In the cell below, change `audio.mp3` to the name of your audio file

In [None]:
filename = "audio.mp3" # change audio.mp3 to the file name of your file
audio_file = "/data/volume_2/my_transcription_project/data/" + filename # change the path when relevant (e.g. when the you chose a different folder name for this project)

## Step 6: Transcribe audio file

Run the code cell below to transcribe the audio file with the model selected above. 

In [None]:
audio_whisperx = whisperx.load_audio(audio_file)
model = whisperx.load_model(whisperx_model, device, compute_type=compute_type)
result = model.transcribe(audio_whisperx, batch_size=batch_size)
print(result["segments"])

## Step 7:  Save output to files
Run the cell below to save the transcript in all file formats that are supported by Whisper

In [None]:
output_directory = "/data/volume_2/my_transcription_project/output/"
writer = whisper.utils.get_writer("all", output_directory)
writer(result, audio_file, writer_options)

## Additional tasks: Translate
Run the code cell below to get a translated transcript in English from audio in a different language using the model selected above. Other target languages are currently not supported. Use step 7 to save the translated transcript in all file formats.

In [None]:
model = whisperx.load_model(whisperx_model, device, compute_type=compute_type)
result = model.transcribe(audio_whisperx, batch_size=batch_size, task="translate")
print(result["segments"])

## Additional Tasks: Align whisper output

Improved alignment of the transcript and word level timings can be obtained by running the code cell below. Use step 7 to save the translated transcript in all file formats.

In [None]:
model_a, metadata = whisperx.load_align_model(language_code=result["language"], device=device)
result = whisperx.align(result["segments"], model_a, metadata, audio_whisperx, device, return_char_alignments=False)

print(result["segments"]) # after alignment

## Additional Tasks: Speaker diarization

To be able to use this pipeline, you will need a Huggingface token and accept the terms for the relevant models. 

Step 1: create a token [here](https://huggingface.co/settings/tokens)

Step 2: Enter your token in the code cell below and run it. If you haven't accepted the terms earlier, you will get an error message with a link to accept the terms for the relevant model (Segmentation , Voice Activity Detection (VAD), and Speaker Diarization), follow the link and accept the terms and rerun the code cell below. You should now get another error with a new link.
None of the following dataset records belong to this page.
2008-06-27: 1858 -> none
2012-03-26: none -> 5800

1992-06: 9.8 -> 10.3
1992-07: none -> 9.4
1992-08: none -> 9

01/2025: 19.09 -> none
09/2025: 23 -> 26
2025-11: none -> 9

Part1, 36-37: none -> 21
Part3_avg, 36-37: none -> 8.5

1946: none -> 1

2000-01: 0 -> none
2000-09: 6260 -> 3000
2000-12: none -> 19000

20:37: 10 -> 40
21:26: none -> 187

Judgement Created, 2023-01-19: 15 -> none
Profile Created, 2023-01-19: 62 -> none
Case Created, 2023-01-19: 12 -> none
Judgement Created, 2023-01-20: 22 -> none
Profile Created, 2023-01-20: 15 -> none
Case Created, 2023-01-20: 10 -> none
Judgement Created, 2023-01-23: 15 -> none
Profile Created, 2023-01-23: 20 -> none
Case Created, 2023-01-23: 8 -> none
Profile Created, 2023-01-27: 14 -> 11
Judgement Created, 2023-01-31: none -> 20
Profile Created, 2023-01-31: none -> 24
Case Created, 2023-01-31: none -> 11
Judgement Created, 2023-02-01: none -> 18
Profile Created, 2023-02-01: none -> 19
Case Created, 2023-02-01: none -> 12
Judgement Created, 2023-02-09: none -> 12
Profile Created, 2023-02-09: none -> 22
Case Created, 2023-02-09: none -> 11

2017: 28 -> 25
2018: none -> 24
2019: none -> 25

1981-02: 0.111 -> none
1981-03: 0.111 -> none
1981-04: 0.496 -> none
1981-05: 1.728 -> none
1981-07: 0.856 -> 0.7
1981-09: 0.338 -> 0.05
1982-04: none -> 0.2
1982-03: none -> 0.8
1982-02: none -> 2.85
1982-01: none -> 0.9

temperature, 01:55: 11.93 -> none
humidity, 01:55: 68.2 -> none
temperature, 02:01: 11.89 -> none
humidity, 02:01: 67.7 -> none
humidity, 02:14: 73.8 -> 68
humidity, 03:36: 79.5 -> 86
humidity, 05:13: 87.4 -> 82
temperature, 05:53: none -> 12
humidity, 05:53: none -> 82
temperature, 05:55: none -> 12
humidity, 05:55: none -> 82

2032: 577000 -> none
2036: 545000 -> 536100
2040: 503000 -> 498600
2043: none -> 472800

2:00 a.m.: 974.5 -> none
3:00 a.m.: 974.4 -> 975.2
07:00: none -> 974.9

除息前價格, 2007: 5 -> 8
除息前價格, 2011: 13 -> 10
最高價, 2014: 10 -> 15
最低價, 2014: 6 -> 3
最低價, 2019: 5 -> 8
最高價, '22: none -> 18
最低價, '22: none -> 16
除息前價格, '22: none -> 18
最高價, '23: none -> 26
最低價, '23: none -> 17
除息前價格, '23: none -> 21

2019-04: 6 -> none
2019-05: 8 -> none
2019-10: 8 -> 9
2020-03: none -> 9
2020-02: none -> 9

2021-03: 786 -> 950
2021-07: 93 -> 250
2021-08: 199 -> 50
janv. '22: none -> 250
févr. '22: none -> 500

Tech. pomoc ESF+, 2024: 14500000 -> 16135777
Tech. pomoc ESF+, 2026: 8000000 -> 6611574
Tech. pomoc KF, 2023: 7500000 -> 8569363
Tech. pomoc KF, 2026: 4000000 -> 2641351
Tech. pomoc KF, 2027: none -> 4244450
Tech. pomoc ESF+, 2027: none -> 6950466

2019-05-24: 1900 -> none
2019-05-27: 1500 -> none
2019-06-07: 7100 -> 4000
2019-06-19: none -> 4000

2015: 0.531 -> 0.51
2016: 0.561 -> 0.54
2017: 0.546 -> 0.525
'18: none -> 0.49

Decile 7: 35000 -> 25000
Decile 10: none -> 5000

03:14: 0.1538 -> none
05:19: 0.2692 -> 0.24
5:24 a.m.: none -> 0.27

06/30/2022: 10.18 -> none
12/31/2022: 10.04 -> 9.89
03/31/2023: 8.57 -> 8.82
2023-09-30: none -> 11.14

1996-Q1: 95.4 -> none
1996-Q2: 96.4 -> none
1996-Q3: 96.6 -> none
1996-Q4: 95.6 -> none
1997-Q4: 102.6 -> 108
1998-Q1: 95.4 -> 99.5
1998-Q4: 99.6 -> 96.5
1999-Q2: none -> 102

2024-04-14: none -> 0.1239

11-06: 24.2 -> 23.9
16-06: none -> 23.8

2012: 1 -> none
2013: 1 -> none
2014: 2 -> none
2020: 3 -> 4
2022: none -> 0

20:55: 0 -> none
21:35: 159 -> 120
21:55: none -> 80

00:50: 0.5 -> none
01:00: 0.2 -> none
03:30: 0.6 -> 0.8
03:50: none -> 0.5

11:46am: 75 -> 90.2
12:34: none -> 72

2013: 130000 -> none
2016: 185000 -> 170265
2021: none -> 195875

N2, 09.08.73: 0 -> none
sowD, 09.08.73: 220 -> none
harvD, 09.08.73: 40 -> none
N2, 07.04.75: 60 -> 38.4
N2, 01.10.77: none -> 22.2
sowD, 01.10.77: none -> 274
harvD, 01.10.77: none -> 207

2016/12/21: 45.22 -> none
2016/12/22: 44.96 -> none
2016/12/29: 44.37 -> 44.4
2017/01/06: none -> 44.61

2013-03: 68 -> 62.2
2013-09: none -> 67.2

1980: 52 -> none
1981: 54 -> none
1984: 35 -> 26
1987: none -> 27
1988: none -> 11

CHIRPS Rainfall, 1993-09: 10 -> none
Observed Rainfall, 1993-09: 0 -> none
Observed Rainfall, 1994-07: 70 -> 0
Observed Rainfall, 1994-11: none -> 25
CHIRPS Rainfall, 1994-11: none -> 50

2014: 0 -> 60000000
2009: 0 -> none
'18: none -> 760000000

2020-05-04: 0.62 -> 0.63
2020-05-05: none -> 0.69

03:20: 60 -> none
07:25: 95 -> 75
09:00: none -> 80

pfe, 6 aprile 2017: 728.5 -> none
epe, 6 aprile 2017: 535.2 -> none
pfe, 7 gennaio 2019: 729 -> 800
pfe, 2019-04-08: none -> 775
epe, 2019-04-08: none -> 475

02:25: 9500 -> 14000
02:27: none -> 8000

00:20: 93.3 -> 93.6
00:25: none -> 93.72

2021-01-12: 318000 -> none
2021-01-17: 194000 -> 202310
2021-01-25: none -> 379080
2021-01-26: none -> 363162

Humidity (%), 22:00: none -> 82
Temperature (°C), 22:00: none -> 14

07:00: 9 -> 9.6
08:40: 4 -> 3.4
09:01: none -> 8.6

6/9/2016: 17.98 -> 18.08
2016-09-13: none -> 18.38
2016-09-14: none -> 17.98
Repeat the process until you have accepted the terms for all models actually get output instead of an error message.  

Use step 7 to save the translated transcript in all file formats.

In [None]:
YOUR_HF_TOKEN = '<insert your huggingface token here>'

diarize_model = whisperx.DiarizationPipeline(use_auth_token=YOUR_HF_TOKEN, device=device)

# add min/max number of speakers if known
diarize_segments = diarize_model(audio_whisperx)
# diarize_model(audio_file, min_speakers=min_speakers, max_speakers=max_speakers)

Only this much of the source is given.